Aim of the task:
Below is a set of records; reproduce them exactly without their pictures.

Input:
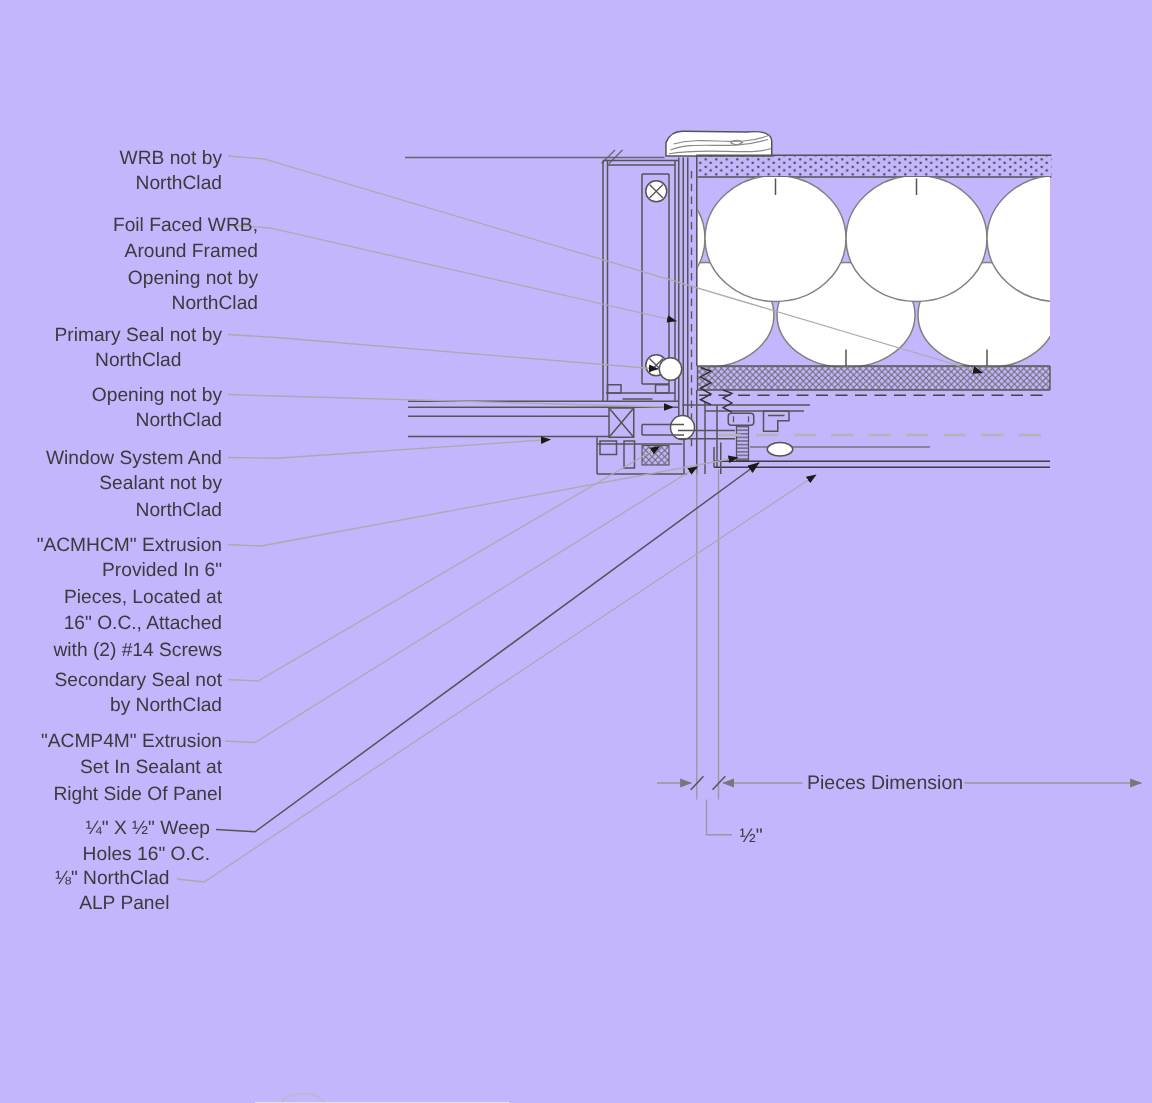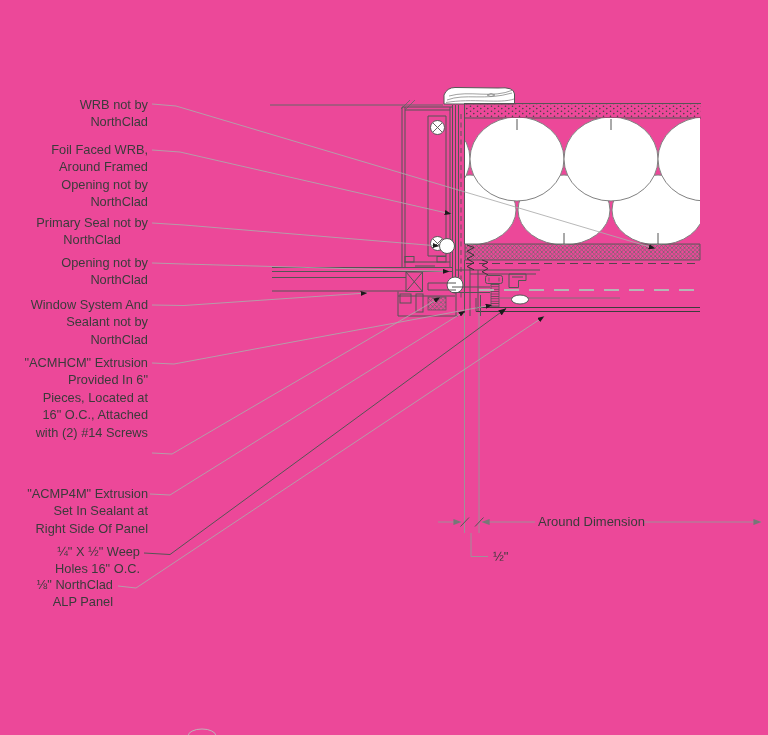--- a/index.html
+++ b/index.html
@@ -3,7 +3,7 @@
 <meta charset="utf-8">
 <style>
   html,body{margin:0;padding:0;background:#fff;}
-  .stage{position:relative;width:768px;height:735px;background:#ec4899;overflow:hidden;
+  .stage{position:relative;width:768px;height:735px;background:#c4b5fd;overflow:hidden;
          font-family:"Liberation Sans",sans-serif;}
   svg{position:absolute;left:0;top:0;}
   .callout{position:absolute;text-align:right;font-size:12.8px;line-height:17.4px;

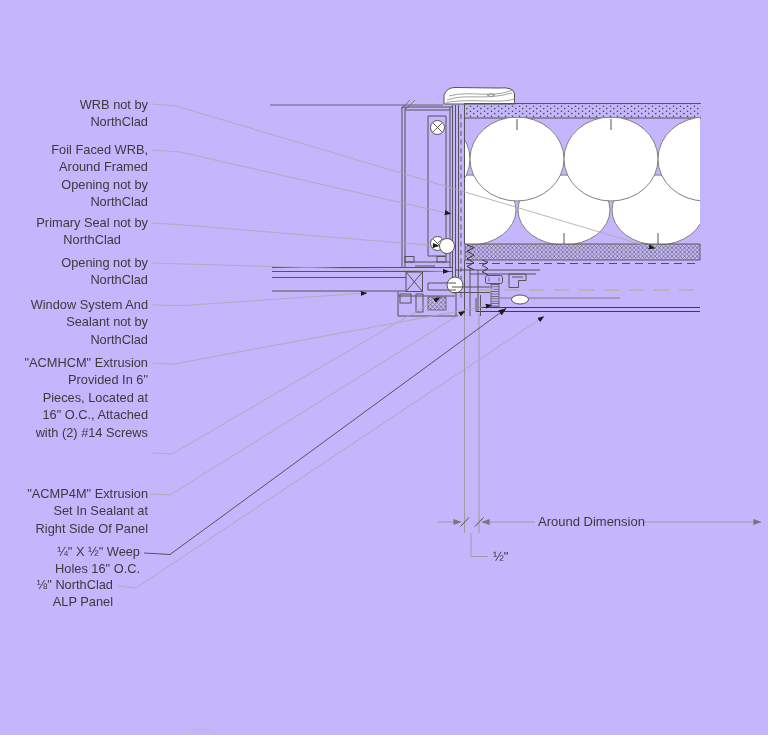--- a/index.html
+++ b/index.html
@@ -11,7 +11,7 @@
   .dimlabel{position:absolute;font-size:13px;color:#3b3b3b;white-space:pre;}
   
   #c-wrb{right:620px;top:96px;}
-  #c-foil{right:620px;top:141px;margin-left:34px;}
+  #c-foil{right:596px;top:141px;margin-left:34px;}
   #c-primary{right:620px;top:214px;text-align:center;}
   #c-flashing{right:620px;top:254px;}
   #c-window{right:620px;top:296px;text-align:right;}

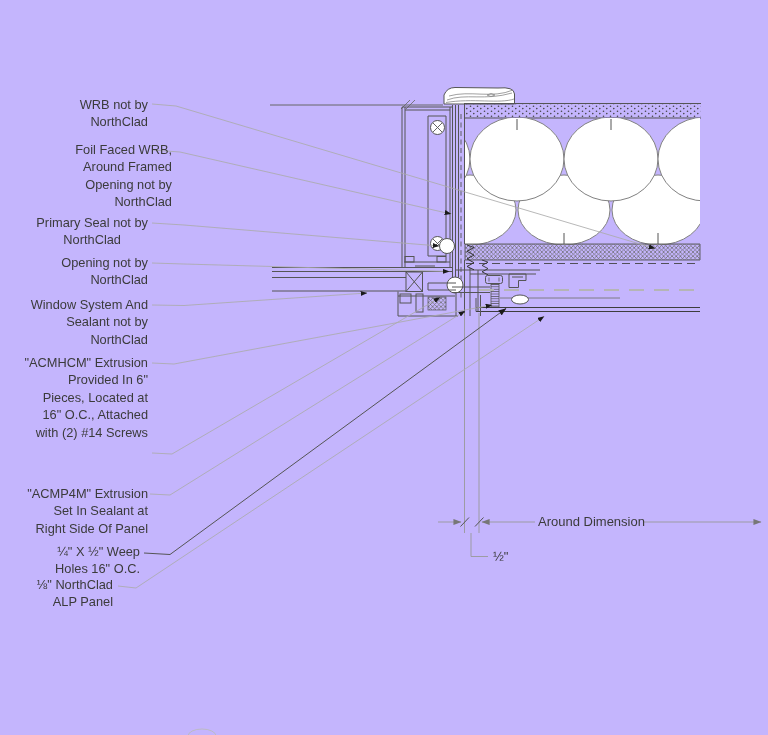--- a/index.html
+++ b/index.html
@@ -172,6 +172,8 @@
 Pieces, Located at
 16" O.C., Attached
 with (2) #14 Screws</div>
+  <div class="callout" id="c-secondary">Secondary Seal not
+by NorthClad</div>
   <div class="callout" id="c-acmp4m">"ACMP4M" Extrusion
 Set In Sealant at
 Right Side Of Panel</div>

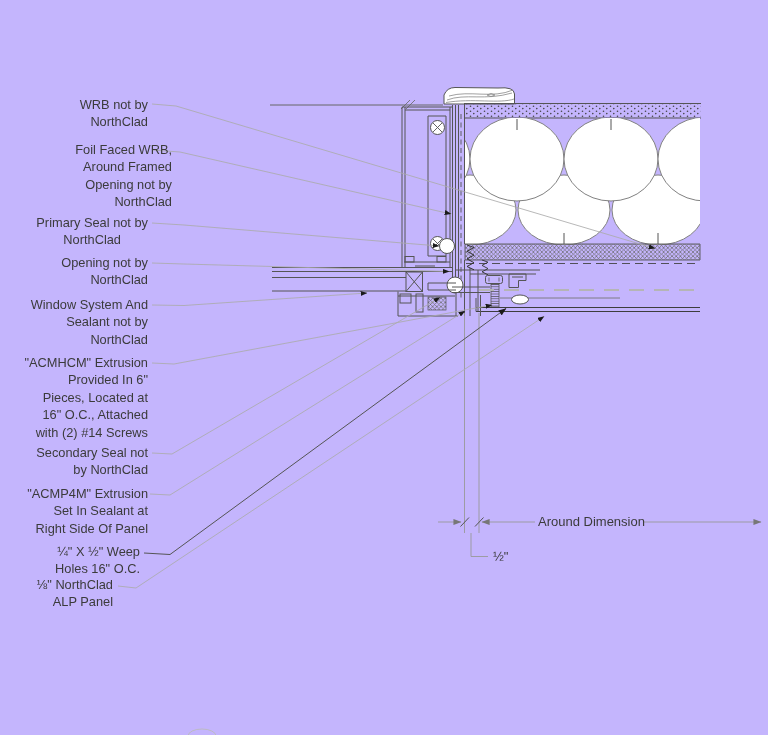--- a/index.html
+++ b/index.html
@@ -182,7 +182,7 @@
   <div class="callout" id="c-alp">⅛" NorthClad
 ALP Panel</div>
 
-  <div class="dimlabel" id="d-panel">Around Dimension</div>
+  <div class="dimlabel" id="d-panel">Pieces Dimension</div>
   <div class="dimlabel" id="d-half">½"</div>
 
 </div>

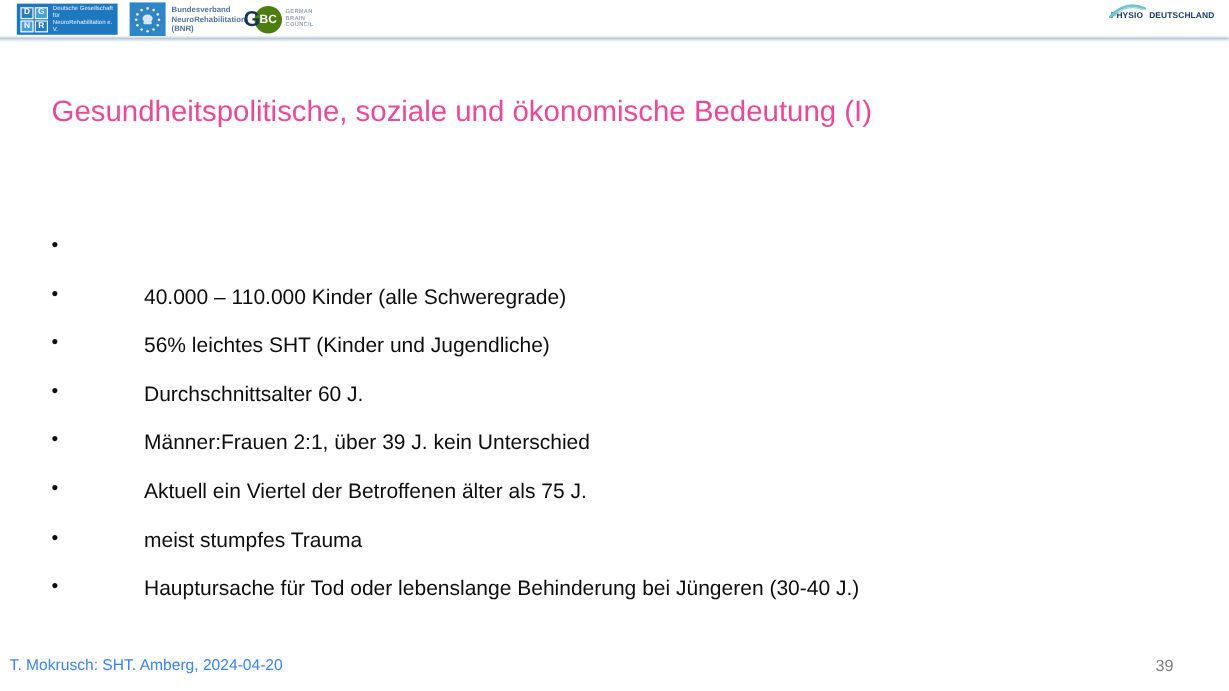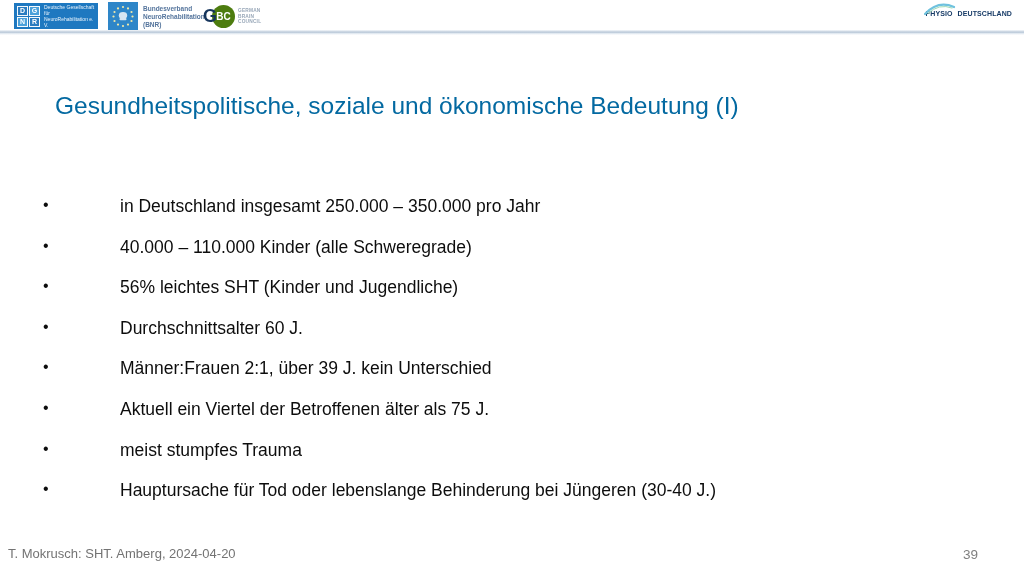--- a/index.html
+++ b/index.html
@@ -46,8 +46,8 @@
 
   
   .title{
-    position:absolute;left:43px;top:80px;margin:12px;font-size:24.5px;font-weight:normal;
-    color:#0369a1;white-space:nowrap;
+    position:absolute;left:43px;top:80px;margin:0;font-size:24.5px;font-weight:normal;
+    color:#ec4899;white-space:nowrap;
   }
   .bullets{position:absolute;left:43px;top:196px;margin:0;padding:0;list-style:none;width:940px;}
   .bullets li{display:flex;align-items:flex-start;height:40.6px;font-size:17.5px;color:#0d0d0d;}

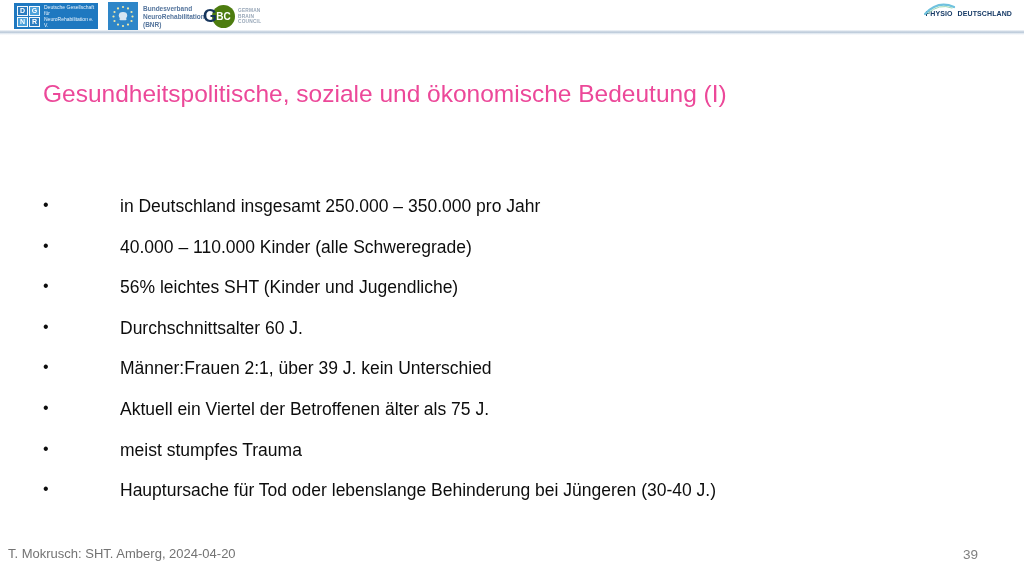--- a/index.html
+++ b/index.html
@@ -137,7 +137,6 @@
   <ul class="bullets">
     <li>
       <span class="bullet-dot">•</span>
-      <span class="bullet-text">in Deutschland insgesamt 250.000 – 350.000 pro Jahr</span>
     </li>
     <li>
       <span class="bullet-dot">•</span>

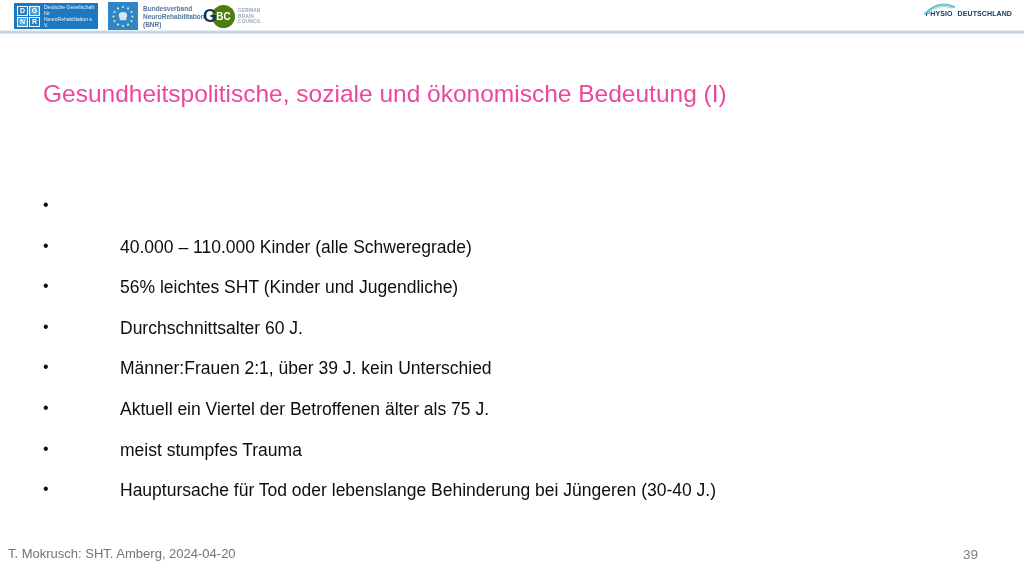--- a/index.html
+++ b/index.html
@@ -54,7 +54,7 @@
   .bullet-dot{width:77px;flex:0 0 77px;font-size:16px;}
   .bullet-text{white-space:nowrap;}
 
-  .footer-source{position:absolute;left:8px;top:546px;font-size:13px;color:#737373;}
+  .footer-source{position:absolute;left:8px;top:546px;font-size:13px;color:#3b82f6;}
   .page-number{position:absolute;left:963px;top:547px;font-size:13.5px;color:#7f7f7f;}
 </style>
 </head>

Answer box:
--- a/index.html
+++ b/index.html
@@ -3,7 +3,7 @@
 <meta charset="utf-8">
 <style>
   html,body{margin:0;padding:0;background:#fff;}
-  .stage{position:relative;width:768px;height:735px;background:#ec4899;overflow:hidden;
+  .stage{position:relative;width:768px;height:735px;background:#c4b5fd;overflow:hidden;
          font-family:"Liberation Sans",sans-serif;}
   svg{position:absolute;left:0;top:0;}
   .callout{position:absolute;text-align:right;font-size:12.8px;line-height:17.4px;

--- a/index.html
+++ b/index.html
@@ -11,7 +11,7 @@
   .dimlabel{position:absolute;font-size:13px;color:#3b3b3b;white-space:pre;}
   
   #c-wrb{right:620px;top:96px;}
-  #c-foil{right:620px;top:141px;margin-left:34px;}
+  #c-foil{right:596px;top:141px;margin-left:34px;}
   #c-primary{right:620px;top:214px;text-align:center;}
   #c-flashing{right:620px;top:254px;}
   #c-window{right:620px;top:296px;text-align:right;}

--- a/index.html
+++ b/index.html
@@ -172,6 +172,8 @@
 Pieces, Located at
 16" O.C., Attached
 with (2) #14 Screws</div>
+  <div class="callout" id="c-secondary">Secondary Seal not
+by NorthClad</div>
   <div class="callout" id="c-acmp4m">"ACMP4M" Extrusion
 Set In Sealant at
 Right Side Of Panel</div>

--- a/index.html
+++ b/index.html
@@ -182,7 +182,7 @@
   <div class="callout" id="c-alp">⅛" NorthClad
 ALP Panel</div>
 
-  <div class="dimlabel" id="d-panel">Around Dimension</div>
+  <div class="dimlabel" id="d-panel">Pieces Dimension</div>
   <div class="dimlabel" id="d-half">½"</div>
 
 </div>

--- a/index.html
+++ b/index.html
@@ -46,8 +46,8 @@
 
   
   .title{
-    position:absolute;left:43px;top:80px;margin:12px;font-size:24.5px;font-weight:normal;
-    color:#0369a1;white-space:nowrap;
+    position:absolute;left:43px;top:80px;margin:0;font-size:24.5px;font-weight:normal;
+    color:#ec4899;white-space:nowrap;
   }
   .bullets{position:absolute;left:43px;top:196px;margin:0;padding:0;list-style:none;width:940px;}
   .bullets li{display:flex;align-items:flex-start;height:40.6px;font-size:17.5px;color:#0d0d0d;}

--- a/index.html
+++ b/index.html
@@ -137,7 +137,6 @@
   <ul class="bullets">
     <li>
       <span class="bullet-dot">•</span>
-      <span class="bullet-text">in Deutschland insgesamt 250.000 – 350.000 pro Jahr</span>
     </li>
     <li>
       <span class="bullet-dot">•</span>

--- a/index.html
+++ b/index.html
@@ -54,7 +54,7 @@
   .bullet-dot{width:77px;flex:0 0 77px;font-size:16px;}
   .bullet-text{white-space:nowrap;}
 
-  .footer-source{position:absolute;left:8px;top:546px;font-size:13px;color:#737373;}
+  .footer-source{position:absolute;left:8px;top:546px;font-size:13px;color:#3b82f6;}
   .page-number{position:absolute;left:963px;top:547px;font-size:13.5px;color:#7f7f7f;}
 </style>
 </head>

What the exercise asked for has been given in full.